Source records: Begin
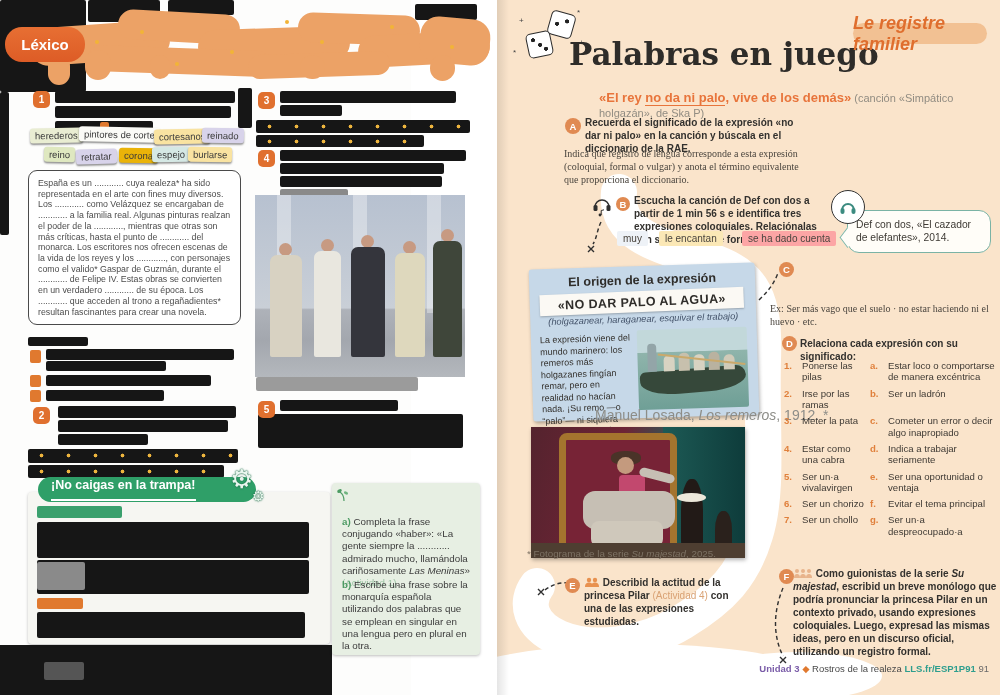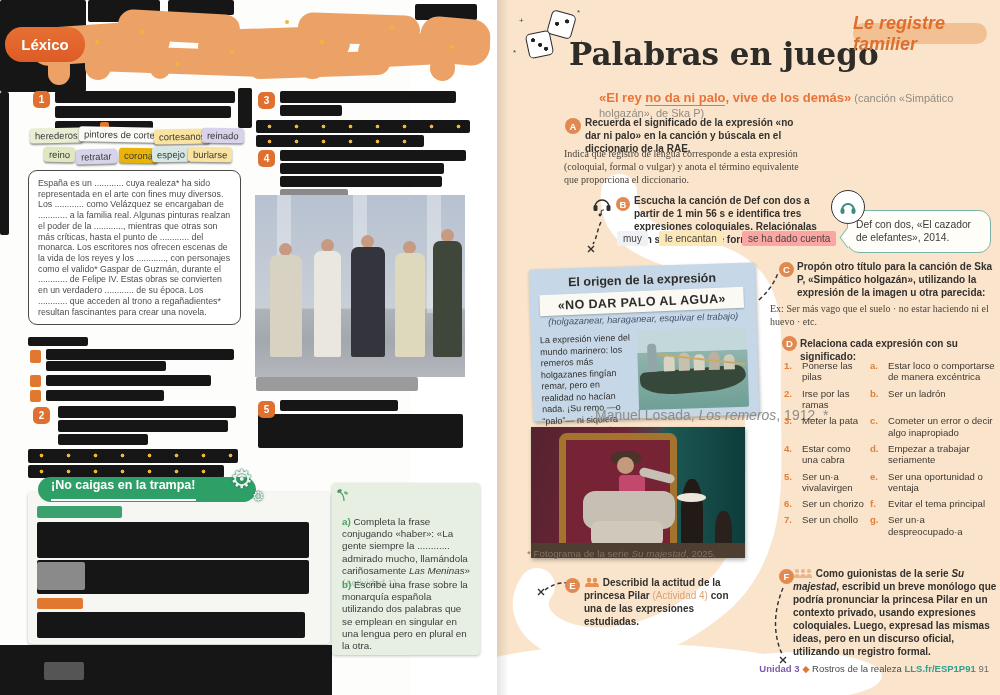--- a/index.html
+++ b/index.html
@@ -328,7 +328,6 @@
     <div class="sbadge" style="left:282px;top:262px;width:15px;height:15px">
         <span>C</span>
       </div>
-    <div class="sbold" style="left:300px;top:260px;width:196px"><span>Propón otro título para la canción de Ska P, «Simpático holgazán», utilizando la expresión de la imagen u otra parecida:</span></div>
     <div class="sbody" style="left:273px;top:302px;width:220px"><span>Ex: Ser más vago que el suelo · no estar haciendo ni el huevo · etc.</span></div>
 
     <div class="sbadge" style="left:285px;top:336px;width:15px;height:15px">

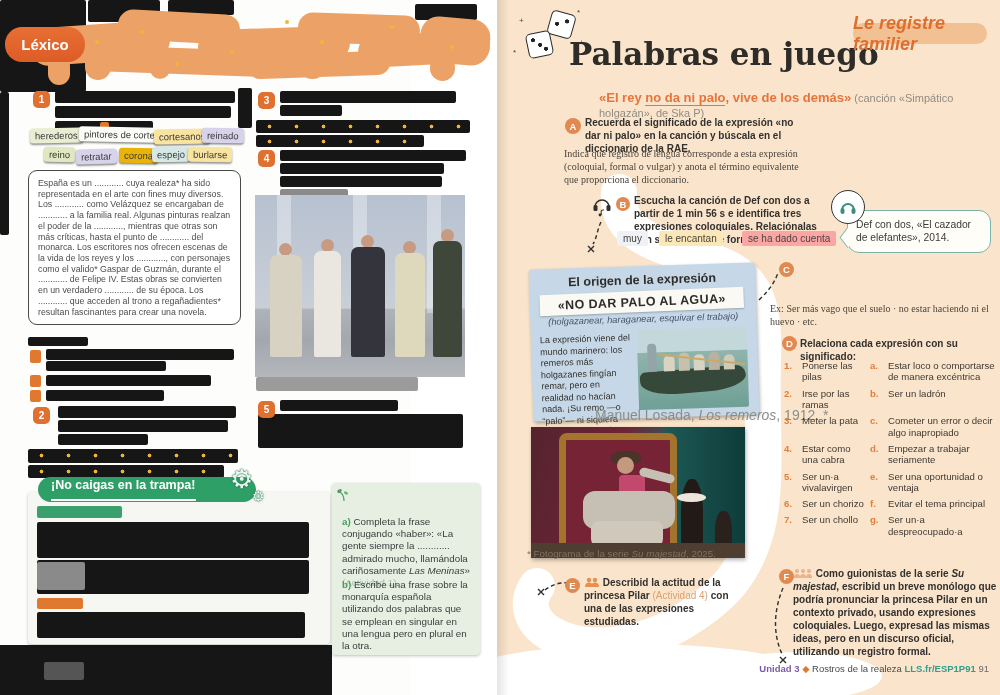--- a/index.html
+++ b/index.html
@@ -357,7 +357,7 @@
           <span class="dnum">4.</span>
           <span class="dtxt">Estar como una cabra</span>
           <span class="dlet">d.</span>
-          <span class="dtxt">Empezar a trabajar seriamente</span>
+          <span class="dtxt">Indica a trabajar seriamente</span>
         </div>
       <div class="drow">
           <span class="dnum">5.</span>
Source records: End
▸ **What you need to do**: In the data above, which lines include "sbadge"? Return those lines.

▸ **Written answer**:
     <div class="sbadge" style="left:282px;top:262px;width:15px;height:15px">
     <div class="sbadge" style="left:285px;top:336px;width:15px;height:15px">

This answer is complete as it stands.